Mr Maiolo's evidence on these matters was to the following effect: (a) during the rent-free period stipulated in the Lease (i.e., between 13 April and 12 May 2010) he attended to all the matters raised by Mr Gani; (b) the only operation required in relation to the grease trap was replacement of its lid; (c) Mr Gani had keys to the Premises during this period and, at Mr Gani's request, he himself retained a set of keys; and (d) he never agreed that the commencement date of the Lease should be changed to 7 May 2010 or that the rent-free period should run until 7 June.
In its decision at [34 - 35], the Tribunal stated, giving reasons, that it regarded Mr Maiolo as a more credible witness than Mr Gani and that in general terms it accepted Mr Maiolo's version of these events.

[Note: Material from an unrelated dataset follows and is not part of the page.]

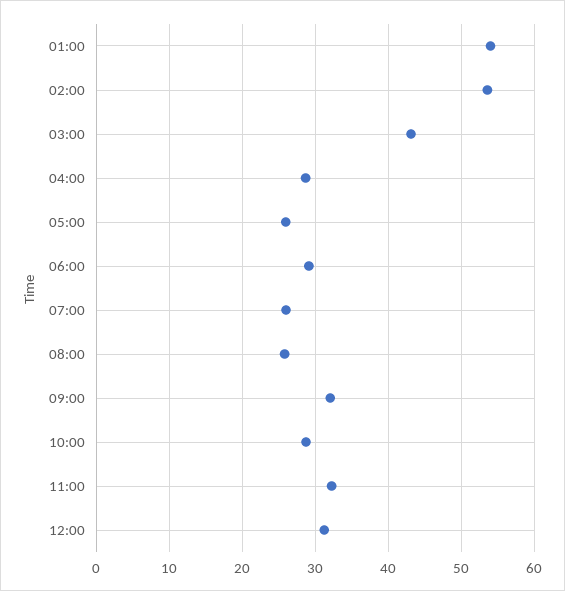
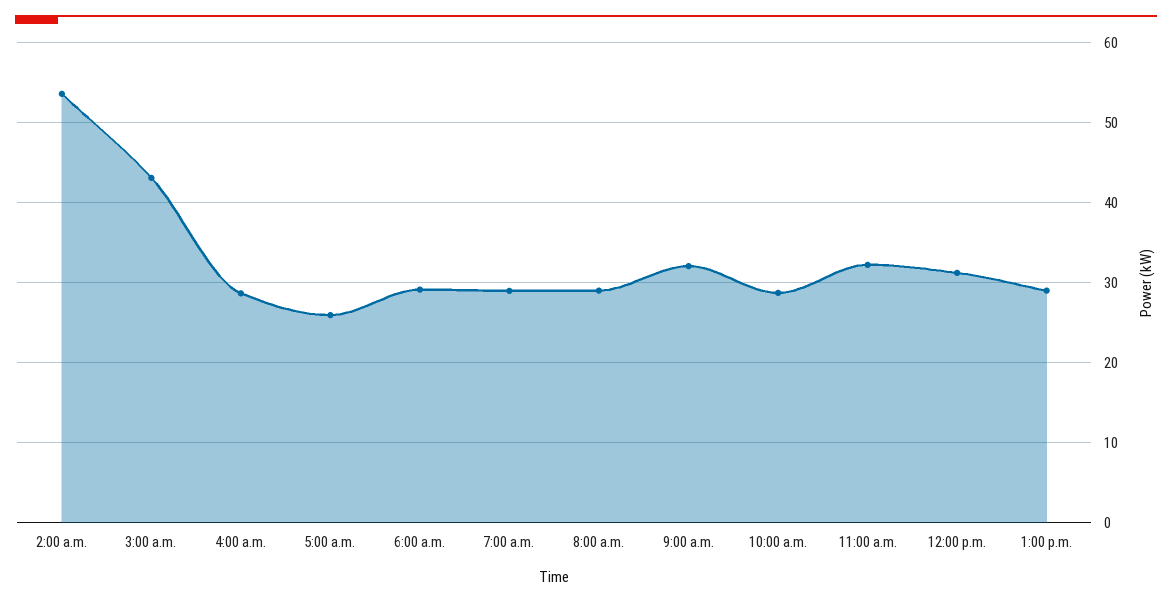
01:00: 54 -> none
07:00: 26 -> 29
08:00: 26 -> 29
1:00 p.m.: none -> 29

The Tribunal then recorded the following findings, at [36], [37] and [39]:-
36 ...the works undertaken were not substantial, they were checking that various appliances and the air conditioning was in working order. These works appear to be far less intrusive on any lessee seeking to start up a business in the Premises, as opposed to the general nature of the works alleged by the Applicant which he says prevented him from exclusive possession of the Premises.
37 The concession by a lessor for a start-up period or rent free is really a period of grace to allow a lessee to fit out the premises before commencing to trade. The works undertaken, or described by Mr Maiolo should not have interfered with the Applicant and the Applicant did not provide any evidence as to how and why these minor works interfered with his possession of the Premises.
39 In light of the evidence and cross-examination of both parties this Tribunal finds that the parties did not orally agree to change the commencing date, nor the date for first payment of rent in clause 1 (c) of Annexure A to the Lease. The Lease was not amended.
The first payment of the monthly rent of $7,800 due under the Lease was made by cheque on or about 2 June 2010. A receipt bearing this date and signed by Mr Maiolo (though not by Mr Gani) contained the following description: 'Payment of rent for the period: 13 May to 12 June 2010.' The cheque was however dishonoured.
On 24 June 2010, GP Legal, who were solicitors then retained by Mr and Ms Maiolo, wrote to Macquarie Legal, who had been acting for Mr Gani. They stated that Mr Gani had failed to pay his rent on time, that the first rent cheque had been returned by the bank unpaid and that the instalment of rent due on 14 June remained unpaid. They asked for confirmation that Mr Gani would 'pay his rent on time' and for advice as to when he intended to 'make good the current rent in arrears'.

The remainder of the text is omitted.